If an application supports Windows and Mac, supporting Linux is not much work. Somehow, there are very many products that work on all 3 platforms. If you only supported Windows, you would be in much worse shape. I’ll bet a sandwich Ableton doesn’t have even have one person working on Linux. 3-5 could have a solid native port in a few months.
The Linux audio stack is getting mature now. What is required now is a realization by you that your customers want Linux support. Note, the WINE support for Ableton Live is getting solid today, but it does have problems. On the latest Ubuntu, it installs and runs, which is a big milestone, but it has some perf glitches (some things are very slow), and the audio doesn’t work. With Ableton supporting Linux directly, or via Wine, ideally both, these problems could easily and quickly get fixed.
A free / GPL Ableton would be very nice, but the proprietary version of Ableton on Linux enables users to run a free OS, which is even better. Not supporting Linux is damaging to the freedom of Ableton’s customers. Microsoft continues to win because of the lack of vision or laziness of others.
I don’t recommend rioting in the streets, but I do encourage customers to loudly remind every software vendor that the freedom to choose your own OS is very important, and companies should respect their customers’ hardware and software preferences.

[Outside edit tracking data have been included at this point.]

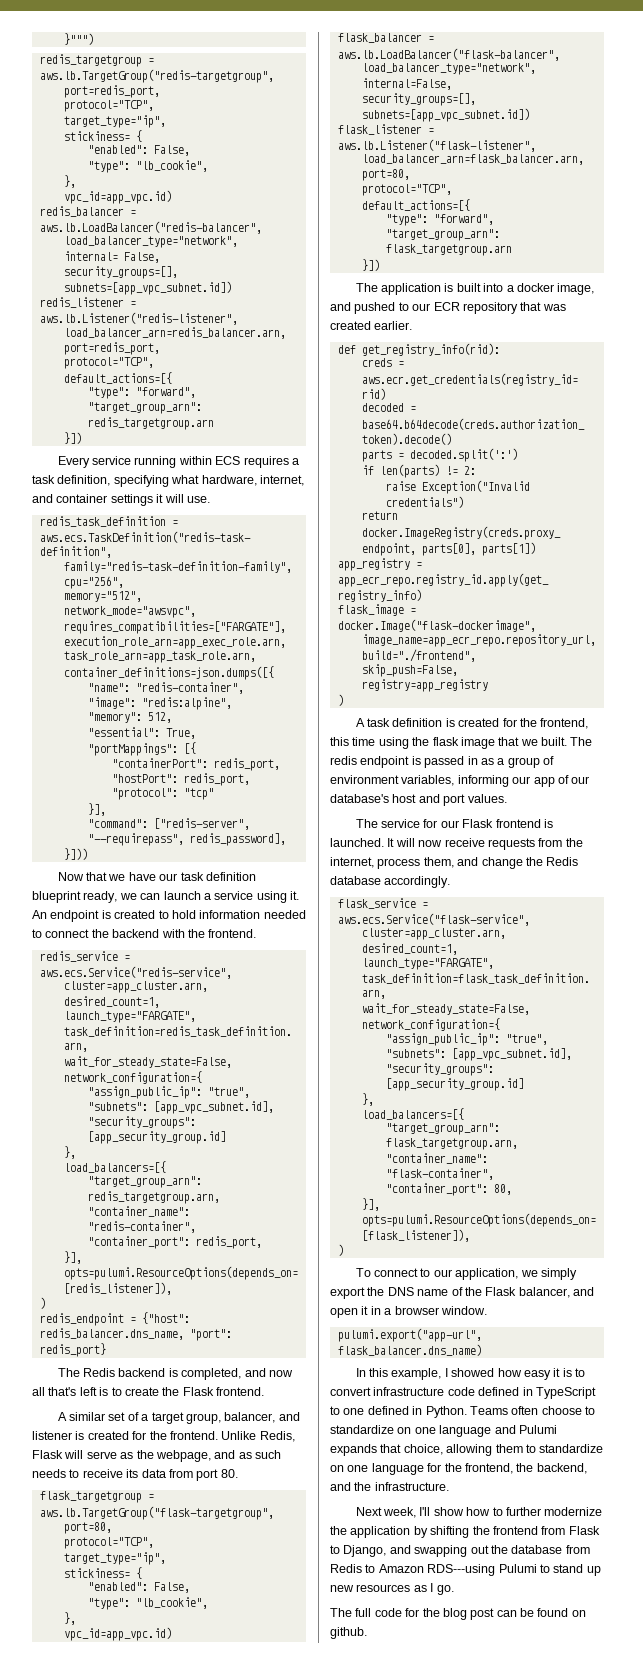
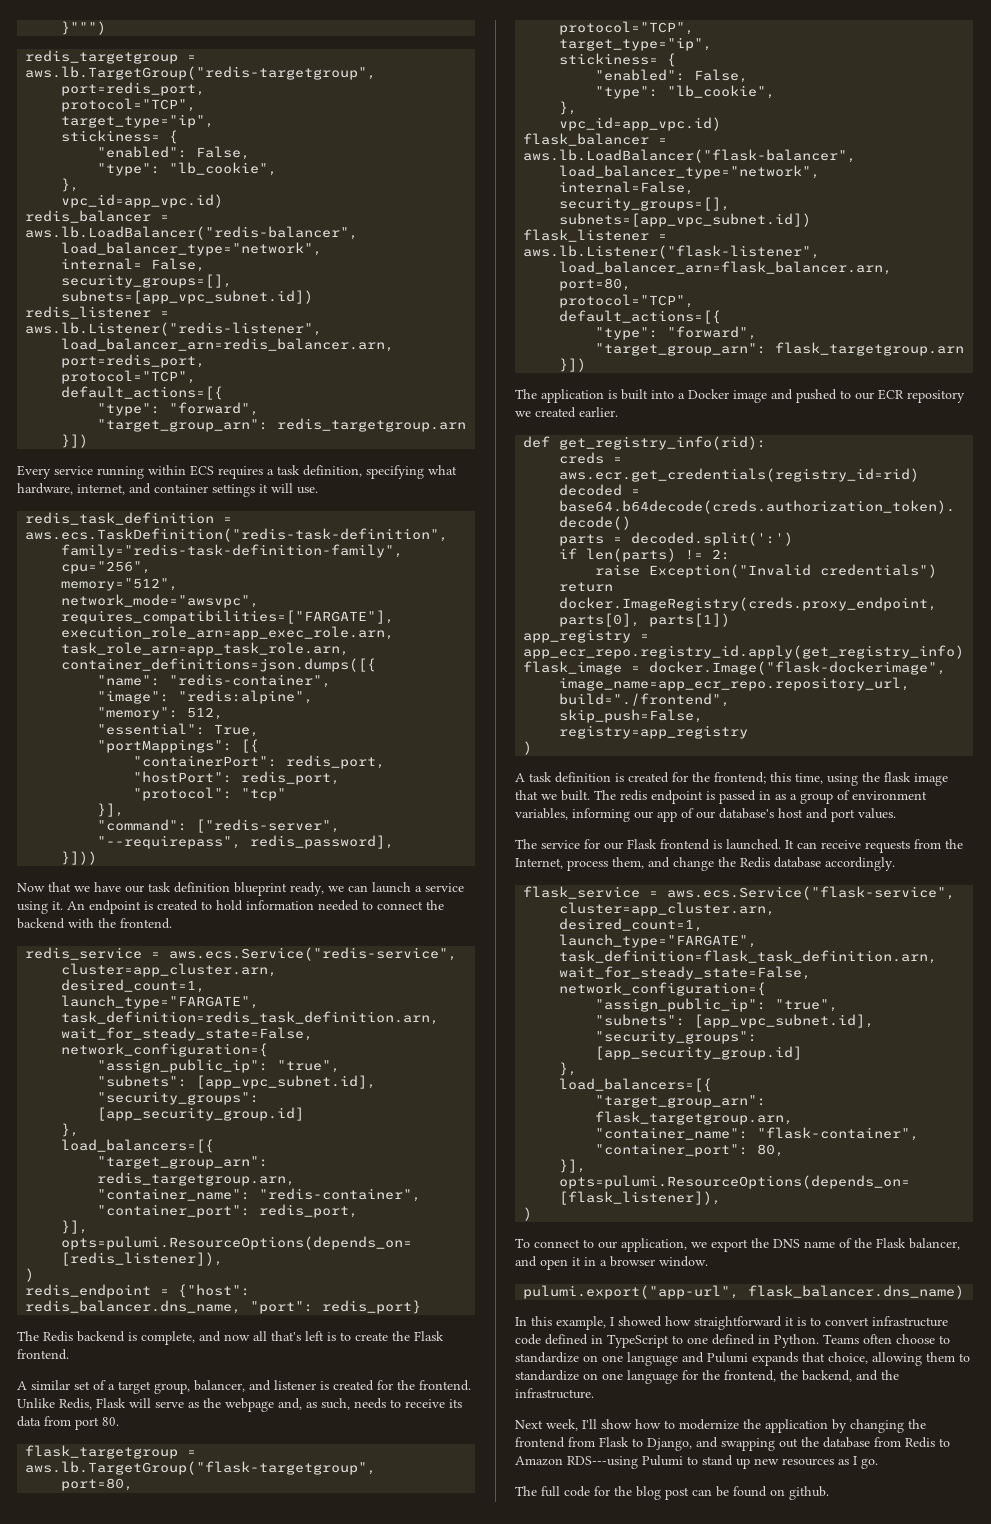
[181,1368,242,1380] completed, -> [141,1331,195,1345] complete,
[155,1450,281,1462] webpage, and as such -> [225,1398,350,1412] webpage and, as such,
[516,283,595,295] docker image, -> [688,389,767,403] Docker image
[520,302,566,311] that was -> [515,411,531,417] we
[540,718,589,729] [330,737,376,746] frontend, this time -> [714,772,823,784] frontend; this time,
[395,838,443,847] will now -> [797,842,817,849] can
[330,857,374,868] internet, -> [515,858,563,869] Internet,
[540,1268,577,1280] simply -> (707, 1245) none
[523,1370,551,1380] easy -> [694,1316,782,1330] straightforward
[505,1507,541,1516] further -> (675, 1424) none
[430,1526,470,1538] shifting -> [850,1419,904,1433] changing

You might think it isn’t worth it to build a Linux version today, but how can you know the demand of a product you don’t have? Linux marketshare is growing every year and studies show that worldwide usage is comparable to the Macintosh today. It is true that not much music-making is done on Linux now, but that is partially your fault! Are you waiting for Linux to be dominant in music-making before you enter the market? Any businessman will tell you that is exactly backwards.
People may not use a product if it doesn’t run on all platforms: PDF, Flash, Firefox, Wikipedia, etc., etc. are popular because they work on all platforms. Not having a Linux version puts the entire company at risk.
I know you are busy, but that you can afford it. It is not a matter of development being at capacity (as if people ever sit around), it is a matter of prioritizing. When you say you don’t have the resources, you just are saying it doesn’t seem important yet. You actually could make a major shift in priorities quickly if you wanted to. Requirements often show up up mid-way through every development cycle that need to be incorporated, and it gets done. Ableton says that they aren’t going to support Linux because they can’t be “all things to all people”. That is equating one feature with all features.
You either embrace the future or your competitors do it for you. I don’t care who builds it, but music-making software is one of the top challenges for the Linux desktop. Many people run 1 or 2 proprietary apps on Linux. Several of Ableton’s employees are long-time users of Debian Linux. It is sad that Linux has so many users who are not supporters. Supporting Linux can mean many things, I just ask you to start with creating a version of Ableton that runs on at least Debian. If you feel very busy, I can recommend moving away from C++ towards 99% Python. That will help help speed the Linux port and every other feature.
Regards,
-Keith
http://keithcu.com/SoftwareWars/.
P.S. Here is a quote:
Sometimes the real hurdle to renewal is not a lack of options, but a lack of flexibility in resource allocation. All too often, legacy projects get richly funded year after year while new initiatives go begging. This, more than anything, is why companies regularly forfeit the future -- they over invest in “what is” at the expense of “what could be.”
New projects are deemed “untested”, “risky”, or a “diversion of resources.” Thus while senior execs may happily fund a billion-dollar acquisition, someone a few levels down who attempts to “borrow” a half-dozen talented individuals for a new project, or carve a few thousand dollars out of a legacy budget, is likely to find the task on par with a dental extraction.
The resource allocation model is typically biased against new ideas, since it demands a level of certainty about volumes, costs, timelines, and profits that simply can't be satisfied when an ideal is truly novel. While it's easy to predict the returns on a project that is a linear extension of an existing business, the payback on an unconventional idea will be harder to calculate.
Managers running established businesses seldom have to defend the strategic risk they take when they pour good money into a slowly decaying business model, or overfund an activity that is already producing diminishing returns.
How do you accelerate the redeployment of resources from legacy programs to future-focused initiatives?